Oliver Otway Orme --- a man equally self-aggrandizing and self-deprecating --- is a painter of some renown and a petty thief who has never been caught…until now. Unfortunately, the purloined possession in question is the wife of the man who was, perhaps, his best friend. Fearing the consequences, Ollie has fled --- not only from his mistress, his home and his wife, but from the very impulse to paint, and from his own demons. He sequesters himself in the house where he was born and sets about trying to uncover the answer to how and why things have turned out as they did.

written by Patrick Modiano, translated by Mark Polizzotti - Nonfiction

PEDIGREE is a memoir, written in 2005 and now translated from the French, by Patrick Modiano, winner of the 2014 Nobel Prize for literature. The book focuses on Modiano’s first 21 years, from 1945 to 1966, and includes ruminations on events he has explored in his fiction --- from his father’s shady business dealings during and after World War II to the years Modiano spent in boarding schools, and the books and films that shaped him as writer.

written by Mia Couto, translated by David Brookshaw - Fiction

In Kulumani, a village in present-day Mozambique, lions are killing local women, including three of the four daughters of the Mpepe family. Only 32-year-old Mariamar is left. Village elders recruit Archangel Bullseye, a hunter from Maputo who saved Mariamar from danger 16 years earlier, to end the attacks. Now, as she wonders whether or not she wants to see the hunter she once loved, Mariamar suspects that spiritual forces may be the cause of the village’s troubles.

by Joshua Cohen - Fiction

Joshua Cohen’s long, rambunctious novel is the story of a Google-like Internet search firm, its mysterious leader, and the mid-level novelist hired to write the leader’s memoir. In the grand tradition of postmodern novels, the mid-level writer’s name is Joshua Cohen. That’s also the name of the company leader, better known as the Principal. Like David Foster Wallace’s works, BOOK OF NUMBERS contains dense passages of encyclopedic detail --- in this case --- details about computer technology.

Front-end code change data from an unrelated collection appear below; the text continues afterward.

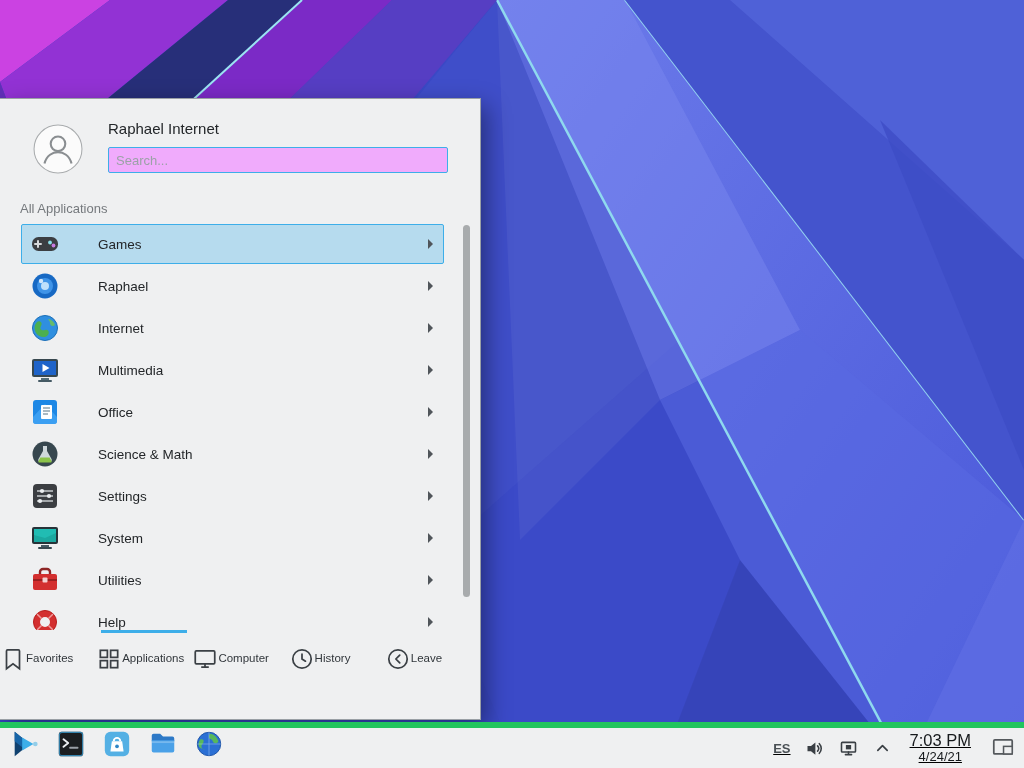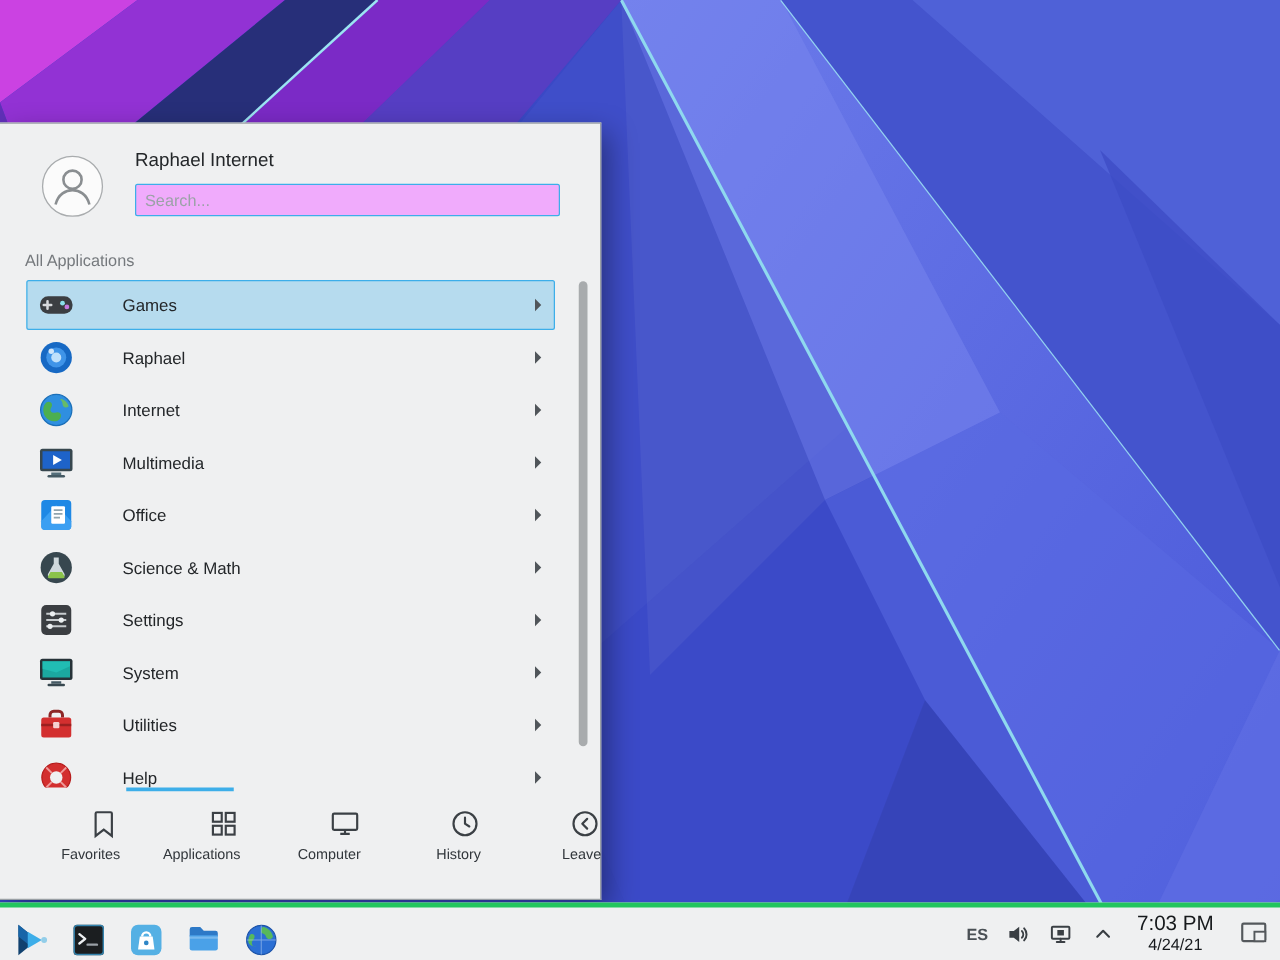--- a/index.html
+++ b/index.html
@@ -33,7 +33,7 @@
     background:#a8abad;border-radius:3.5px;}
 
   .tab-bar{position:absolute;left:0;top:531px;width:481px;height:90px;display:flex;}
-  .tab{flex:1;position:relative;display:flex;flex-direction:column;align-items:flex-end;
+  .tab{flex:1;position:relative;display:flex;flex-direction:row;align-items:flex-start;
     padding-top:16px;cursor:pointer;}
   .tab .indicator{display:none;position:absolute;top:0;left:50%;transform:translateX(-50%);
     width:86px;height:3px;background:#3daee9;}

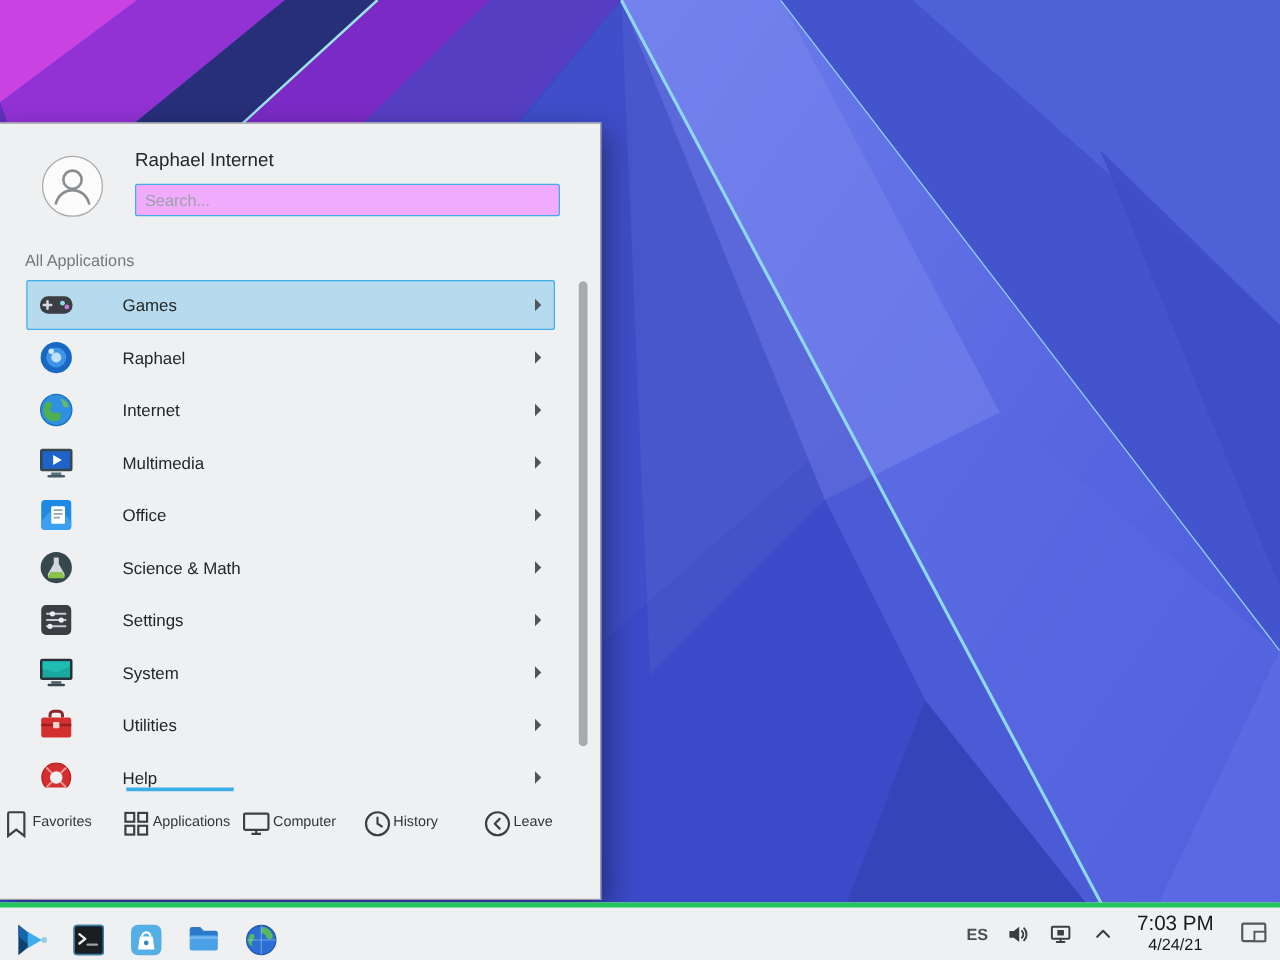--- a/index.html
+++ b/index.html
@@ -43,7 +43,7 @@
 
   
   #taskbar{position:absolute;left:0;top:722px;width:1024px;height:46px;z-index:6;
-    background:#eff0f1;border-top:4px solid #22c55e;display:flex;align-items:flex-end;}
+    background:#eff0f1;border-top:6px solid #22c55e;display:flex;align-items:flex-start;text-decoration:underline;}
   .task-apps{display:flex;align-items:center;gap:14px;margin-left:9px;}
   .task-btn{width:32px;height:32px;display:flex;align-items:center;justify-content:center;cursor:pointer;}
   .task-btn svg{width:30px;height:30px;}

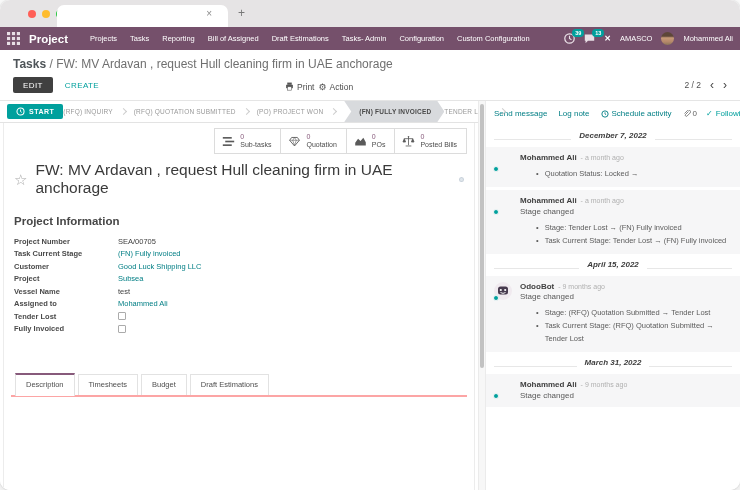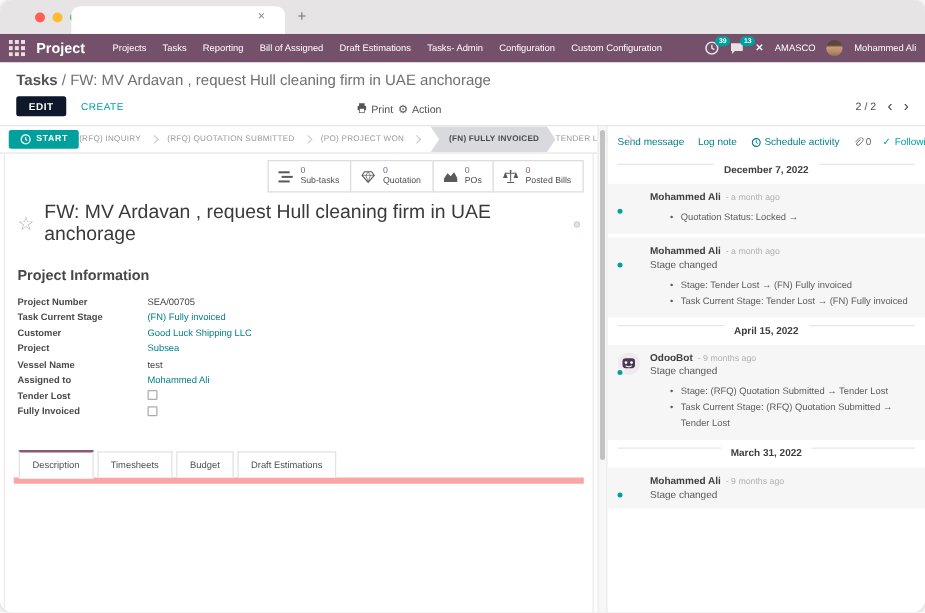--- a/index.html
+++ b/index.html
@@ -34,7 +34,7 @@
   .crumbs { padding:7px 13px 2px; font-size:12px; color:#6f6f6f; }
   .crumbs .parent { color:#4e5458; font-weight:bold; cursor:pointer; }
   .cp-row2 { display:flex; align-items:center; padding:4px 13px 7px; position:relative; border-bottom:1px solid #e5e5e5; }
-  .btn-edit { background:#0f172a; color:#fff; font-size:8px; font-weight:bold; letter-spacing:.4px; padding:3.5px 10px; border:none; border-radius:2px; cursor:pointer; }
+  .btn-edit { background:#404040; color:#fff; font-size:8px; font-weight:normal; letter-spacing:.4px; padding:3.5px 10px; border:none; border-radius:2px; cursor:pointer; }
   .btn-create { background:none; border:none; color:#00A09D; font-size:8px; font-weight:normal; letter-spacing:.4px; margin-left:12px; cursor:pointer; }
   .pa-group { position:absolute; left:285px; top:50%; transform:translateY(-50%); display:flex; gap:4px; font-size:8.5px; color:#4f4f4f; }
   .pa-item { display:flex; align-items:center; gap:3px; cursor:pointer; }

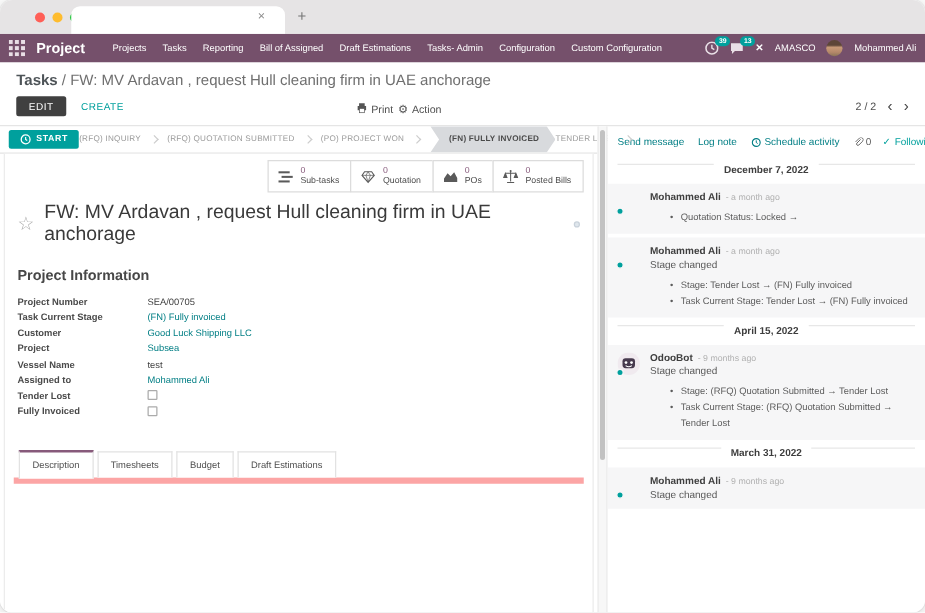--- a/index.html
+++ b/index.html
@@ -88,7 +88,7 @@
   .attach { color:#5f5f5f; display:flex; align-items:center; gap:2px; cursor:pointer; }
   .following { color:#00A09D; display:flex; align-items:center; gap:3px; cursor:pointer; }
   .feed { flex:1; overflow:hidden; padding:0 0 0 0; }
-  .datesep { display:flex; align-items:flex-start; margin:6px 8px 7px; }
+  .datesep { display:flex; align-items:flex-end; margin:6px 8px 7px;font-style:italic; }
   .datesep::before,.datesep::after { content:""; flex:1; border-top:1px solid #e7e7e7; }
   .datesep span { padding:0 8px; font-size:8px; font-weight:bold; color:#3d3d3d; white-space:nowrap; }
   .msg { background:#f6f6f7; padding:6px 8px 7px; display:flex; gap:8px; margin-bottom:3px; }

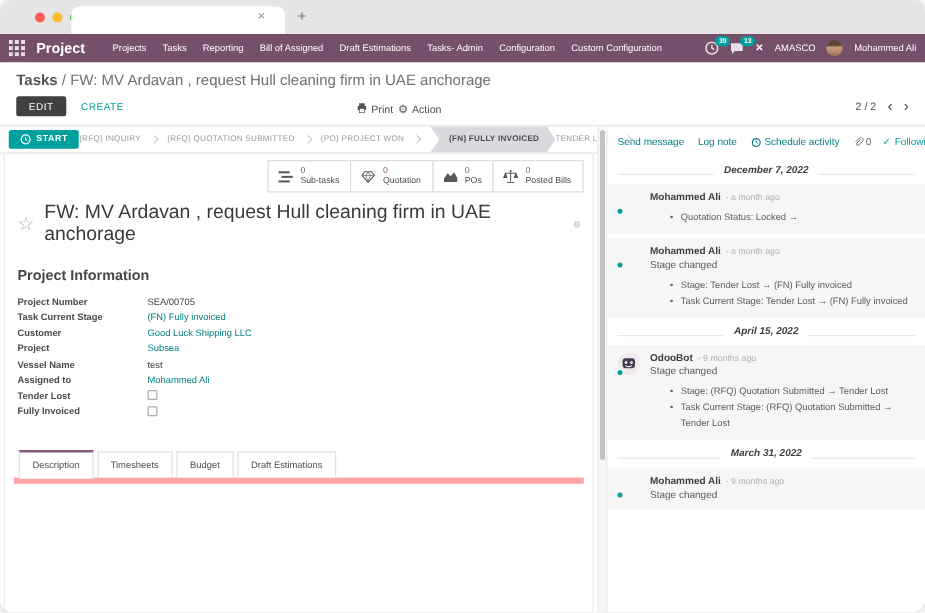--- a/index.html
+++ b/index.html
@@ -77,7 +77,7 @@
   .fval { font-size:7.5px; color:#3f3f3f; }
   .fval.link { color:#017E84; cursor:pointer; }
   .chk { width:8px; height:8px; border:1px solid #ababab; border-radius:1px; background:#fff; display:inline-block; cursor:pointer; }
-  .tabs { display:flex; margin-top:25px; padding-left:4px; border-bottom:5px solid #fca5a5; align-items:flex-end; }
+  .tabs { display:flex; margin-top:38px; padding-left:4px; border-bottom:2px solid #fca5a5; align-items:flex-end; }
   .tab { font-size:7.5px; color:#4f4f4f; padding:5px 10px 6px; border:1px solid #e2e2e2; border-bottom:none; background:#fff; margin-right:3px; margin-bottom:0; cursor:pointer; position:relative; }
   .tab.active { border-top:2px solid #875A7B; margin-bottom:-1px; padding-bottom:7px; }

by Ken Kalfus - Fiction, Short Stories

Ken Kalfus’ latest collection of short fiction is a mix of experimental works and stories that borrow from recent news items. The piece that likely will receive the most attention is the title novella, in which a figure based on Dominique Strauss-Kahn has a sexual encounter with a housekeeper from Guinea at New York’s Sofitel hotel. Other stories in this provocative book touch upon topics like the Iraq War, the Large Hadron Collider, and execution by lethal injection.

by Angela Flournoy - Fiction

THE TURNER HOUSE is a domestic drama of African-American parents and the 13 children they brought up in Detroit. Angela Flournoy’s debut novel focuses on three of the adult children: Cha-Cha, the oldest, who has been plagued by visions of haints (apparitions); Lelah, the youngest, who has a gambling problem; and Troy, a cop who resorts to underhanded tactics to try to sell the family home, which is worth far less than its mortgage.